PROBLEM REQUIREMENTS: For each line in the data below that holds "white", return a copy.

-.-.-

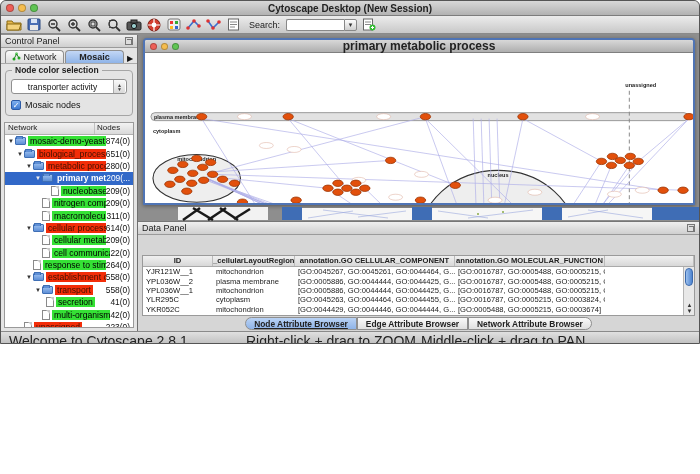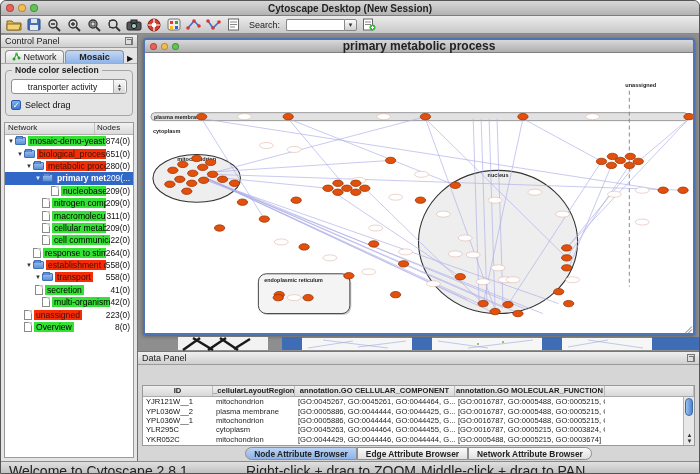--- a/index.html
+++ b/index.html
@@ -1,17 +1,17 @@
 <!DOCTYPE html>
 <html><head>
 <meta charset="utf-8">
 <style>
   * { margin:0; padding:0; box-sizing:border-box; }
   html,body { font-family:"Liberation Sans", sans-serif; }
-  .window { position:relative; width:700px; height:474px; background:#8e8e8e; border:1px solid #555; border-radius:6px 6px 0 0; overflow:hidden; }
+  .window { position:relative; width:700px; height:344px; background:#8e8e8e; border:1px solid #555; border-radius:6px 6px 0 0; overflow:hidden; }
 
   
   .titlebar { height:15px; background:linear-gradient(#d8d8d8,#b2b2b2); border-bottom:1px solid #7d7d7d; display:flex; align-items:center; position:relative; }
   .lights { display:flex; gap:4px; margin-left:5px; }
   .light { width:8px; height:8px; border-radius:50%; border:1px solid rgba(0,0,0,.25); }
   .light.r{background:#ee5f57}.light.y{background:#f5bd4f}.light.g{background:#61c554}
   .titlebar .title { position:absolute; left:0; right:0; text-align:center; font-size:10px; font-weight:bold; color:#222; }
 
   
   .toolbar { height:18px; background:linear-gradient(#ececec,#c8c8c8); border-bottom:1px solid #8a8a8a; display:flex; align-items:center; padding:0 4px; gap:3px; }
@@ -88,21 +88,21 @@
   .dt-row{ display:flex; height:9.4px; align-items:center; }
   .dt-row .dc{ font-size:7.6px; color:#222; overflow:hidden; white-space:nowrap; padding-left:3px; }
   .dt-row .dc.b{ font-weight:normal; color:#111; }
   .vscroll{ position:absolute; right:0; top:11px; bottom:0; width:11px; background:#e8e8e8; border-left:1px solid #b5b5b5; }
   .vthumb{ position:absolute; top:1px; left:1px; width:8px; height:18px; border-radius:4px; background:linear-gradient(90deg,#9cc0ee,#4d84d0); border:1px solid #3a69ad; }
   .varrows{ position:absolute; bottom:1px; left:0; width:11px; font-size:6px; line-height:6px; text-align:center; color:#333; }
   .dp-tabs{ height:15px; display:flex; justify-content:center; align-items:center; gap:0; flex:none; }
   .dp-tab{ height:13px; border:1px solid #8f8f8f; background:linear-gradient(#fafafa,#dfdfdf); font-size:8.4px; font-weight:bold; color:#222; display:flex; align-items:center; padding:0 8px; }
   .dp-tab:first-child{ border-radius:7px 0 0 7px; }
   .dp-tab:last-child{ border-radius:0 7px 7px 0; }
-  .dp-tab.sel{ background:linear-gradient(#b9d2f4,#8fb4e8); }
+  .dp-tab.sel{ background:linear-gradient(#b9d2f4,#8fb4e8);text-decoration:underline; }
 
   
   .statusbar{ position:absolute; left:0; right:0; bottom:0; height:12px; background:linear-gradient(#e0e0e0,#c2c2c2); border-top:1px solid #8a8a8a; font-size:14px; color:#222; }
   .statusbar span{ position:absolute; top:1px; white-space:nowrap; }
 </style>
 </head>
 <body>
 
 <div class="window">
 
@@ -253,21 +253,21 @@
         <span class="gb-title">Node color selection</span>
         <div class="combo">
           <span class="cv">transporter activity</span>
           <span class="stepper">
               <span>▲</span>
               <span>▼</span>
             </span>
         </div>
         <div class="checkrow">
           <span class="checkbox">✓</span>
-          <span class="checklabel">Select drag</span>
+          <span class="checklabel">Mosaic nodes</span>
         </div>
       </div>
 
       <div class="tree-wrap">
         <div class="tree-head">
           <span class="c1">Network</span>
           <span class="c2">Nodes</span>
         </div>
         <div class="tree-body" id="tree-body">
             <div class="tree-row" style="padding-left: 2px;">
@@ -305,20 +305,26 @@
               <span class="tr-ic ic-file"></span>
               <span class="tr-label green">nitrogen compo</span>
               <span class="tr-count">209(0)</span>
             </div>
             <div class="tree-row" style="padding-left: 29px;">
               <span class="tr-arrow">&nbsp;</span>
               <span class="tr-ic ic-file"></span>
               <span class="tr-label green">macromolecule</span>
               <span class="tr-count">311(0)</span>
             </div>
+            <div class="tree-row" style="padding-left: 20px;">
+              <span class="tr-arrow">▼</span>
+              <span class="tr-ic ic-folder"></span>
+              <span class="tr-label red">cellular process</span>
+              <span class="tr-count">614(0)</span>
+            </div>
             <div class="tree-row" style="padding-left: 29px;">
               <span class="tr-arrow">&nbsp;</span>
               <span class="tr-ic ic-file"></span>
               <span class="tr-label green">cellular metabol</span>
               <span class="tr-count">209(0)</span>
             </div>
             <div class="tree-row" style="padding-left: 29px;">
               <span class="tr-arrow">&nbsp;</span>
               <span class="tr-ic ic-file"></span>
               <span class="tr-label green">cell communicat</span>
@@ -335,21 +341,21 @@
               <span class="tr-ic ic-folder"></span>
               <span class="tr-label red">establishment of lo</span>
               <span class="tr-count">558(0)</span>
             </div>
             <div class="tree-row" style="padding-left: 29px; justify-content: flex-end;">
               <span class="tr-arrow">▼</span>
               <span class="tr-ic ic-folder"></span>
               <span class="tr-label red">transport</span>
               <span class="tr-count">558(0)</span>
             </div>
-            <div class="tree-row" style="padding-left: 22px;">
+            <div class="tree-row" style="padding-left: 33px;">
               <span class="tr-arrow">&nbsp;</span>
               <span class="tr-ic ic-file"></span>
               <span class="tr-label green">secretion</span>
               <span class="tr-count">41(0)</span>
             </div>
             <div class="tree-row" style="padding-left: 29px;">
               <span class="tr-arrow">&nbsp;</span>
               <span class="tr-ic ic-file"></span>
               <span class="tr-label green">multi-organism pro</span>
               <span class="tr-count">42(0)</span>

-.-.-

SOLUTION TO THIS TASK:
   .dt-row .dc{ font-size:7.6px; color:#222; overflow:hidden; white-space:nowrap; padding-left:3px; }
   .statusbar span{ position:absolute; top:1px; white-space:nowrap; }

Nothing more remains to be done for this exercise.